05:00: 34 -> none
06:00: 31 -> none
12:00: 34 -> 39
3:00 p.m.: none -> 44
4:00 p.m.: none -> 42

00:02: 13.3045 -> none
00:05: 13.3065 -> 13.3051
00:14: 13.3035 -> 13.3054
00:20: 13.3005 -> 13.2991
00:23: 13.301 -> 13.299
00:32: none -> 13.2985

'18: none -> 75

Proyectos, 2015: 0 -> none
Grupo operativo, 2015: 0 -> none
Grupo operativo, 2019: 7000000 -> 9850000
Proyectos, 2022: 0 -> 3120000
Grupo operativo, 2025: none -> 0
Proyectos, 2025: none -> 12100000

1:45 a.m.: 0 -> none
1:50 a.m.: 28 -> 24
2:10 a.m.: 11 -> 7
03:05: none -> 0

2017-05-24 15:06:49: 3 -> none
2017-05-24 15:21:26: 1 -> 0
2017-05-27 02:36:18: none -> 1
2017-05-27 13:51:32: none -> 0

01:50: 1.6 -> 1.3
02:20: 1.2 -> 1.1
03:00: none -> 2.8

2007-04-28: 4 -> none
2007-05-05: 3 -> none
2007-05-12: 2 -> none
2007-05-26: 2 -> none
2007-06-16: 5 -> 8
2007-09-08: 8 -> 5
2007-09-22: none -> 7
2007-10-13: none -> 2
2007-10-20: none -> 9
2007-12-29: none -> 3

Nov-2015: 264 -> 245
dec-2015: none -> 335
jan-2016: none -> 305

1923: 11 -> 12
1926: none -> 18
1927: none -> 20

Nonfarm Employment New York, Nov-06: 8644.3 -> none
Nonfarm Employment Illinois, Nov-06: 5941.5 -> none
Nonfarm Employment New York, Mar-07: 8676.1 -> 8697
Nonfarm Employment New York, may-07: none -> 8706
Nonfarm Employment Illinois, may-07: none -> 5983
**********
Exercise aim: Find every line in the records that uses the string "Proyectos", then copy it.

Written answer:
Proyectos, 2015: 0 -> none
Proyectos, 2022: 0 -> 3120000
Proyectos, 2025: none -> 12100000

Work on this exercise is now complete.